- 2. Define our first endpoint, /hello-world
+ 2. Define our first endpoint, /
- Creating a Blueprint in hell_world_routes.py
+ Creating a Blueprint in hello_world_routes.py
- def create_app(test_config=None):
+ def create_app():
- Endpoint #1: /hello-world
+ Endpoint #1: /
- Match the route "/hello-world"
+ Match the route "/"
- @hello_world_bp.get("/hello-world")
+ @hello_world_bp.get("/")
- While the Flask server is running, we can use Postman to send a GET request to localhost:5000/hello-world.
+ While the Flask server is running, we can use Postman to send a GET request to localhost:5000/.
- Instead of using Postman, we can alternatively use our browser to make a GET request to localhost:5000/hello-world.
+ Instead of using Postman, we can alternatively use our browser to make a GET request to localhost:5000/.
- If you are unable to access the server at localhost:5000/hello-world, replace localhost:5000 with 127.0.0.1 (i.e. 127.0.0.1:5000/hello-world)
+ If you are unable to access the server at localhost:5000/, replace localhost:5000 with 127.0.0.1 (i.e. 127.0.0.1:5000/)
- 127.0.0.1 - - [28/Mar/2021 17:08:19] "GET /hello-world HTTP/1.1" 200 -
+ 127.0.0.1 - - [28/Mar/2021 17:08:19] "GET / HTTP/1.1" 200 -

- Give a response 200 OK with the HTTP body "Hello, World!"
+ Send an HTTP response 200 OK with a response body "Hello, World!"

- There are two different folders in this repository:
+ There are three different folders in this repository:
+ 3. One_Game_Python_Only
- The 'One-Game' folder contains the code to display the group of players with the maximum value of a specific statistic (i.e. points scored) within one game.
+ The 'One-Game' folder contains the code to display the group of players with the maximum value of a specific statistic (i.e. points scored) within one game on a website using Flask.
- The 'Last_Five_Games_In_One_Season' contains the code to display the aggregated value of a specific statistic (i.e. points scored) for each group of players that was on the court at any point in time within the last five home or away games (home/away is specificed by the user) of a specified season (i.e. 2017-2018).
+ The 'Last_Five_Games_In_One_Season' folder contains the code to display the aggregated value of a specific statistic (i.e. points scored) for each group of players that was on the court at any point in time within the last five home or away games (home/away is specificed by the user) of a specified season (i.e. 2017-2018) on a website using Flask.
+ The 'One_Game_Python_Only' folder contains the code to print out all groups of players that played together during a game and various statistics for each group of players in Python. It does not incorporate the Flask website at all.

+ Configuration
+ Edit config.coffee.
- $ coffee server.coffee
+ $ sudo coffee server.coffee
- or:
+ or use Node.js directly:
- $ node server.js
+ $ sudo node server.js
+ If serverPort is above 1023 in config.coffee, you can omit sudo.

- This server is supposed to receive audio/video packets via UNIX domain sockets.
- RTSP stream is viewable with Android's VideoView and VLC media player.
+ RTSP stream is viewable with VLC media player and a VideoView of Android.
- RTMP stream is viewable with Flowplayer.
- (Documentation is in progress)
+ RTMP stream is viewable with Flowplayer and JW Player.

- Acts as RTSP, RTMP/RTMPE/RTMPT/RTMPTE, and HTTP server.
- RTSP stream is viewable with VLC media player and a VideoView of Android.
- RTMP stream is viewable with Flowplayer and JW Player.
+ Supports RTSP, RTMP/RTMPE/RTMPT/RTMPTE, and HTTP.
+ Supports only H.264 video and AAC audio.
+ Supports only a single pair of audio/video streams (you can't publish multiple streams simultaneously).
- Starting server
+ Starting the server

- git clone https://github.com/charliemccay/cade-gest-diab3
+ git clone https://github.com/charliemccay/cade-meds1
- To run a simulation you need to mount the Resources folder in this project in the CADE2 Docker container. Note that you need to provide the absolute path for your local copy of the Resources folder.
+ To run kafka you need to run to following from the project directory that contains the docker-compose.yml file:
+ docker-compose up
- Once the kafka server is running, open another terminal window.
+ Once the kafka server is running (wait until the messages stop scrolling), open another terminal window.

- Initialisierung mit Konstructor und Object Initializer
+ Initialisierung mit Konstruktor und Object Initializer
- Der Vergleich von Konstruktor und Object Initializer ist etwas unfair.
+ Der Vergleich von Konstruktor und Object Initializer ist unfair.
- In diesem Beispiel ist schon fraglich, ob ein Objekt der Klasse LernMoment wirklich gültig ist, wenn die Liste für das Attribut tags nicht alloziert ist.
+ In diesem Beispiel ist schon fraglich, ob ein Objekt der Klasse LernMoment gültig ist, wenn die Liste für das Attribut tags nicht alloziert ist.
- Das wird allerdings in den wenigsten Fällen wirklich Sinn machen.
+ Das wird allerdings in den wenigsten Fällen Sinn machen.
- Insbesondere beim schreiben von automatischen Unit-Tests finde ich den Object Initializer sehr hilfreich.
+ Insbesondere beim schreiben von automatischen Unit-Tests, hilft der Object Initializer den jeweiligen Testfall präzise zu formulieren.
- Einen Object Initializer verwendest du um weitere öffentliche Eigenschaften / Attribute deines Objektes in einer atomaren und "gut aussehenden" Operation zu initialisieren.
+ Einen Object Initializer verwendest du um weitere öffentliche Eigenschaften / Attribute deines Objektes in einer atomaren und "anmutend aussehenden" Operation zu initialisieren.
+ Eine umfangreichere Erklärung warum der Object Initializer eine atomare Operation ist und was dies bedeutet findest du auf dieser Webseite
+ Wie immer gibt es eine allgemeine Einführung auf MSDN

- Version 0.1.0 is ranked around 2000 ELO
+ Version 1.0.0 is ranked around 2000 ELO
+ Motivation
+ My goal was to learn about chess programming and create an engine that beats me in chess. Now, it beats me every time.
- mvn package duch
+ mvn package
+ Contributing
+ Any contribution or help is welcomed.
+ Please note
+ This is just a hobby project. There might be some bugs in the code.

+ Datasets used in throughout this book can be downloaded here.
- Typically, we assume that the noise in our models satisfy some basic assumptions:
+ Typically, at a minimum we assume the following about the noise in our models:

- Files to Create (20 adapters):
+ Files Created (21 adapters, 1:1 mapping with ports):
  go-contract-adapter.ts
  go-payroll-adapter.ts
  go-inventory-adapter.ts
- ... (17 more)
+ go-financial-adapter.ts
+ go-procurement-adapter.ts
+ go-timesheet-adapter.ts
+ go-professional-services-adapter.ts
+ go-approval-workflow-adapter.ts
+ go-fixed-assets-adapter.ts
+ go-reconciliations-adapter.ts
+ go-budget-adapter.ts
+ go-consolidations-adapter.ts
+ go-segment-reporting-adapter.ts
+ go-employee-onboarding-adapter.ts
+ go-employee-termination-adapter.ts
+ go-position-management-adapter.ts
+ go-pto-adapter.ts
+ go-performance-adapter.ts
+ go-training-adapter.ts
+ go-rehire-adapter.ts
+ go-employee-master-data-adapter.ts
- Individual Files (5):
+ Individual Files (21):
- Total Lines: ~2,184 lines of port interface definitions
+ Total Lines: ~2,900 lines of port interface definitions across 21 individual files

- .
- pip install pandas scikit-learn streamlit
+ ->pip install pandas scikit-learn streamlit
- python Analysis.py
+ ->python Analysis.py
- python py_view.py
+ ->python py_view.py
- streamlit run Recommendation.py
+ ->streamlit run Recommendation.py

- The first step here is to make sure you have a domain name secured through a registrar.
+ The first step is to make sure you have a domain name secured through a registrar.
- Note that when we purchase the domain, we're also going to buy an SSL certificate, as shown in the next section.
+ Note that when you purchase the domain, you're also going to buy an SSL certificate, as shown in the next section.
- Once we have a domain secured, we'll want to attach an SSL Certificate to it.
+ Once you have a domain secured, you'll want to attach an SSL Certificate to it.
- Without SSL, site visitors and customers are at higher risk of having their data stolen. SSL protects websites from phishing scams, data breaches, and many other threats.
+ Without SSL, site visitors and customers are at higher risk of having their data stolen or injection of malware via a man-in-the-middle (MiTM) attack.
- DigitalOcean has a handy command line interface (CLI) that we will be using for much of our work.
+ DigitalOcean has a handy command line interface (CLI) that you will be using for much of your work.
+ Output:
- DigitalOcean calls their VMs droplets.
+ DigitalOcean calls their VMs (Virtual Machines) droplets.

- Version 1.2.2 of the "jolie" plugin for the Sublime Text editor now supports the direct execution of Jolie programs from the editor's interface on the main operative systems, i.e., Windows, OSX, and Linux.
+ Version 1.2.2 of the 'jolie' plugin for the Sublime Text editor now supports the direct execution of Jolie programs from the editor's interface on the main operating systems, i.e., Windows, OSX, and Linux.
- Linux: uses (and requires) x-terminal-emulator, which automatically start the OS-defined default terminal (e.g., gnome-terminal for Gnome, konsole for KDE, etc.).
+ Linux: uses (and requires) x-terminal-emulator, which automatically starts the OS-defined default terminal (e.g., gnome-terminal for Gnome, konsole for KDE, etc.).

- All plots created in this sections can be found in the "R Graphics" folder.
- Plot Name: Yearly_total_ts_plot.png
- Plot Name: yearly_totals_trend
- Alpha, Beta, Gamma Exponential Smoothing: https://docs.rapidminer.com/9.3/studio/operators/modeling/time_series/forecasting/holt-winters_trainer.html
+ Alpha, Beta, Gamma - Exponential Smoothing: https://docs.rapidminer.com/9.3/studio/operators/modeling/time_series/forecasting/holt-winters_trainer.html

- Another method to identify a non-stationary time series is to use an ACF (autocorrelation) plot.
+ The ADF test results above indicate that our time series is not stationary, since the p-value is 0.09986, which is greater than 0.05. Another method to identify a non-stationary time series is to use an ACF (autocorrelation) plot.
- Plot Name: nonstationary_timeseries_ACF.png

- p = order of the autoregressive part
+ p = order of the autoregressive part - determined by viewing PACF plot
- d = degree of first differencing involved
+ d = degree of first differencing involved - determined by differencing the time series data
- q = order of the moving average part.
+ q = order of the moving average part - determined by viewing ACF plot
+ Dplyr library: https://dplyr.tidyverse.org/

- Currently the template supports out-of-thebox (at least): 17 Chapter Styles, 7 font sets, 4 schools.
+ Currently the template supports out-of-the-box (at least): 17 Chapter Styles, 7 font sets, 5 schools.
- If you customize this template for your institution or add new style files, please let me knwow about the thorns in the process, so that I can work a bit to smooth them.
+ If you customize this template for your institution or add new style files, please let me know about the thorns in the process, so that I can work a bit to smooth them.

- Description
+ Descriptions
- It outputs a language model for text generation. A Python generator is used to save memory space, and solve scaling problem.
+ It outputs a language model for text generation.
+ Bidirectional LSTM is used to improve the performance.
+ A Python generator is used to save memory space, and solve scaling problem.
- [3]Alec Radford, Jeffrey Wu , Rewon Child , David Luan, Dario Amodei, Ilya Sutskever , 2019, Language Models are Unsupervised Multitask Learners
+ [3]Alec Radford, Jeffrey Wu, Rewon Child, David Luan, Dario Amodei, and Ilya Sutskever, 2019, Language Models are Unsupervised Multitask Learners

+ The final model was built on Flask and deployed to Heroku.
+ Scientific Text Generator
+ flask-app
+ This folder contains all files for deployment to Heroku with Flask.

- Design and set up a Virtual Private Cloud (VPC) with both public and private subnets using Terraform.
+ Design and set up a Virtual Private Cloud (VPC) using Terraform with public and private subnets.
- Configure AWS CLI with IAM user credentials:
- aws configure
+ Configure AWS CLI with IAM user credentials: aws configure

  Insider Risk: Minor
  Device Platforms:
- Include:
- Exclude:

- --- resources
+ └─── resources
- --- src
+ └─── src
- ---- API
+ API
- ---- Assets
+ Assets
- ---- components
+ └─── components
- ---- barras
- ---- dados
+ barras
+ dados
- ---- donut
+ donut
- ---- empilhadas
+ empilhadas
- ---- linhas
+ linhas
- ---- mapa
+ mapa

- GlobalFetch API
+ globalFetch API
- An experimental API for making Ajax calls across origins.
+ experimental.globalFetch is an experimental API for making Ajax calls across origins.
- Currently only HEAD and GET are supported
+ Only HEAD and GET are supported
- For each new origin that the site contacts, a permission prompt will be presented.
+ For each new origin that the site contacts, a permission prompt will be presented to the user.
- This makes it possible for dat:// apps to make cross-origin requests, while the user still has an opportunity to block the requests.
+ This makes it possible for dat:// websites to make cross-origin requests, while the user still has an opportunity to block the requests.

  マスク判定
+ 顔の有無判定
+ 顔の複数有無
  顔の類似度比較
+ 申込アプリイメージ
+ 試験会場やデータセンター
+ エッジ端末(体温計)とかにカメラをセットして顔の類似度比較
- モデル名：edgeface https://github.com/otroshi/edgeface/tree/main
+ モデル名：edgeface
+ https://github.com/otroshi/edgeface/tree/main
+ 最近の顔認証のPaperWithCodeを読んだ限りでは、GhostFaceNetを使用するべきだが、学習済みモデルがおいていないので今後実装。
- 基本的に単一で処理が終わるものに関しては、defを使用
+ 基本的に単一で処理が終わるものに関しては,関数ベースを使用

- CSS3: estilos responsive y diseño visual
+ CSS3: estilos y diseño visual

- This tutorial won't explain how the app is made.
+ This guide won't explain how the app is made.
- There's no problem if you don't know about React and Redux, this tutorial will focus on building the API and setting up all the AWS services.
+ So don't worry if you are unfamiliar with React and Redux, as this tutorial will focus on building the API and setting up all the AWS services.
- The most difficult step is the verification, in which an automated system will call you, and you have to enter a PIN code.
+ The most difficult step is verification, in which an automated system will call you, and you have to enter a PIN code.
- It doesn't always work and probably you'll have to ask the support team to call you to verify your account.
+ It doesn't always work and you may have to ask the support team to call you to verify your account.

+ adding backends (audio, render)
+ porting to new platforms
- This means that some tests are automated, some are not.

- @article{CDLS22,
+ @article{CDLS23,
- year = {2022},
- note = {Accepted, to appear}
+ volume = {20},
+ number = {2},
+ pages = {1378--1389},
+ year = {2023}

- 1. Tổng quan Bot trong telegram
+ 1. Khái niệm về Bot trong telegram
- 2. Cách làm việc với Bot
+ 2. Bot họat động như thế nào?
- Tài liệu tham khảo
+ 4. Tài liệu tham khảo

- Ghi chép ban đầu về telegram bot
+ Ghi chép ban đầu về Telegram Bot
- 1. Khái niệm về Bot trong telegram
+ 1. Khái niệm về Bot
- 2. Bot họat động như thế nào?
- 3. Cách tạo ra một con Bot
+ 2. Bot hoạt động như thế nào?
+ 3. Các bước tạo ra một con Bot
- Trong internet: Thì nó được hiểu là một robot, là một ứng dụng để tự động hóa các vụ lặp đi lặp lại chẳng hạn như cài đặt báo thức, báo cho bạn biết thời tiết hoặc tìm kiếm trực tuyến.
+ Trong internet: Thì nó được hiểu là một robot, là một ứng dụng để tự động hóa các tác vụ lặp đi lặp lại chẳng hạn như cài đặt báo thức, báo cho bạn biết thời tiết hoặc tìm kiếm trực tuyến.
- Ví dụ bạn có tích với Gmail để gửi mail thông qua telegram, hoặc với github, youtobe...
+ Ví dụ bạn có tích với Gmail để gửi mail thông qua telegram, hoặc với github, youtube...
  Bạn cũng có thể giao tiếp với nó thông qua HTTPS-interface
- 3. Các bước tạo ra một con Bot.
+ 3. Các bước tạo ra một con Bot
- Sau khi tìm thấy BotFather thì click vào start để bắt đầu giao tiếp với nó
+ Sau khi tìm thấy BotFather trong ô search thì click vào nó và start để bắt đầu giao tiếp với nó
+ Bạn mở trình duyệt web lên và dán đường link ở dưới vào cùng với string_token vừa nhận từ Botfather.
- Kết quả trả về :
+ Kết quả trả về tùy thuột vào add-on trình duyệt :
________
## Action item
Note every line above where the string "Sublime" shows up, and copy those lines.

## Response to this task
- Version 1.2.2 of the "jolie" plugin for the Sublime Text editor now supports the direct execution of Jolie programs from the editor's interface on the main operative systems, i.e., Windows, OSX, and Linux.
+ Version 1.2.2 of the 'jolie' plugin for the Sublime Text editor now supports the direct execution of Jolie programs from the editor's interface on the main operating systems, i.e., Windows, OSX, and Linux.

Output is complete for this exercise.